Two key studies were availables for Eye Irritation Assessment:

-The purpose of the first study (Prinsen, 2016, OECD 438, GLP compliant, Klimisch 1) was to evaluate the potential irritation to eye property of the test item A084 when applied neat in chicken eye .Chicken eyes were obtained from slaughter animals used for human consumption. The isolated chicken eyes were exposed to a single application of 30 mg for 10 seconds followed by a 20 mL saline rinse. Three main parameters were measured to disclose possible adverse eye effects: corneal thickness (expressed as corneal swelling), corneal opacity and fluorescein retention of damaged epithelial cells. In addition, histopathology of the corneas was performed. 2-Amino-4-Hydroxyethylaminoanisole Sulfate caused slight corneal swelling (mean swelling 9%), moderate opacity (mean score 2.0) and moderate fluorescein retention (mean score 2.0). Microscopic examination of the corneas revealed very slight (1/3 corneas) erosion of the epithelium.Hence, the test item cannot be precisely classified for Eye Irritation.

-This in vitro study (Duschl, 2017, GLP compliant, OECD 492, Klimisch 1) was performed to assess the eye irritation potential of 2-Amino-4-Hydroxyethylaminoanisole sulfate (A084) by means of the Human Cornea Model Test. The test item proved to be an MTT reducer in the MTT pre-test, and it changed colour (slightly reddish) in the presence of water in the colour interference pre-test. Therefore, additional tests with freeze-killed and with viable tissues (without MTT addition) had to be performed to determine correction factors for calculating the true viability in the main experiment.
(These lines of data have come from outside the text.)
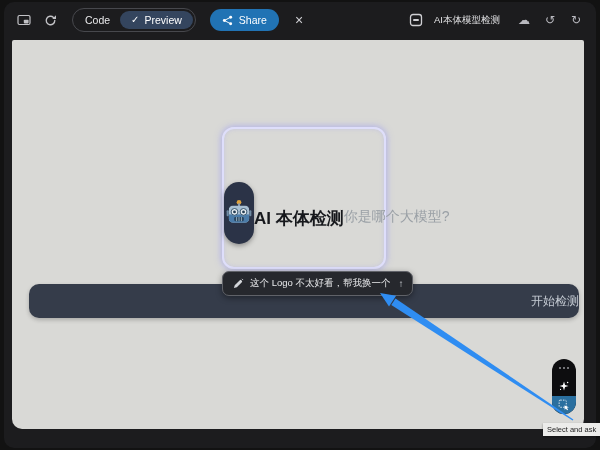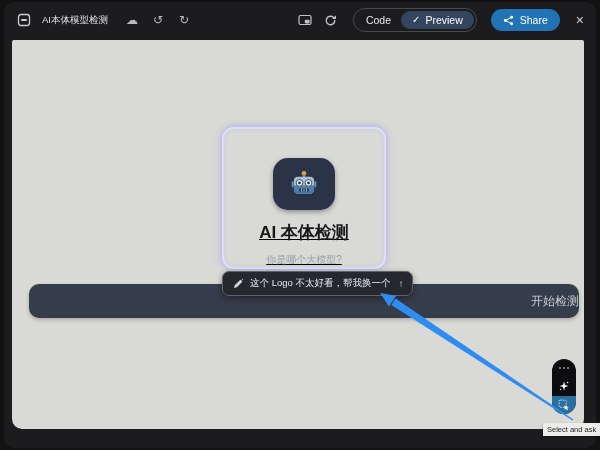"AI本体模型检测" div.tb-group { order: before "Code" -> after "Code" }
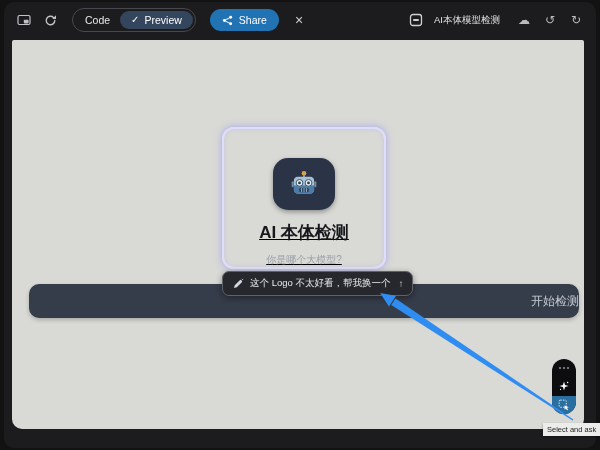"AI 本体检测" .highlight-box { flex-direction: column -> row; text-decoration: underline -> none }
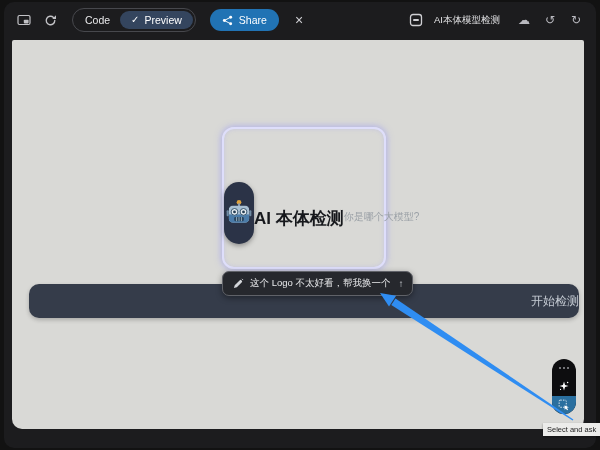"你是哪个大模型?" .app-subtitle { font-size: 10px -> 14px }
Each 50 mg of the test item, were applied to each of duplicate tissue for 6 hours. Each 50 µL of the negative control (deionised water) and of the positive control (methyl acetate) were also applied to duplicate tissues each. Viability of the tissues were quantified using MTT reduction approach. Irritating effects were observed following incubation with 2-Amino-4-Hydroxyethylaminoanisole sulfate (A084). Compared with the value of the negative control the relative mean absorption corresponding to the viability of the tissues decreased to 13.0% (threshold for irritancy: < 60%). In conclusion, it can be stated that in this study and under the experimental conditions reported, 2-Amino-4-Hydroxyethylaminoanisole sulfate (A084) possesses an eye irritating potential.

Justification for classification or non-classification

For Skin Irritation, based on the key study results and according to the CLP criteria, the test item 2 -Hydroxyethylaminoanisole sulfate (A084) was not classified for Skin Irritation.

For Eye Irritation, based on the key studies result and according to the CLP criteria, the test item was classified as Category 2A for Eye Irritation. In the first in vitro ICE study, the test item was not considered as Not Irritating substance but induced damages to epithelial cells which were not sufficient to be considered as corrosive substance. Hence, a second in vitro study was performed. In a Human Cornea Model Test (OECD 492), the test item showed eye irritating potential. According the results of the two studies and by caution, the test item showed Eye Irritation Potential and was classified as Category 2A for Eye Irritation.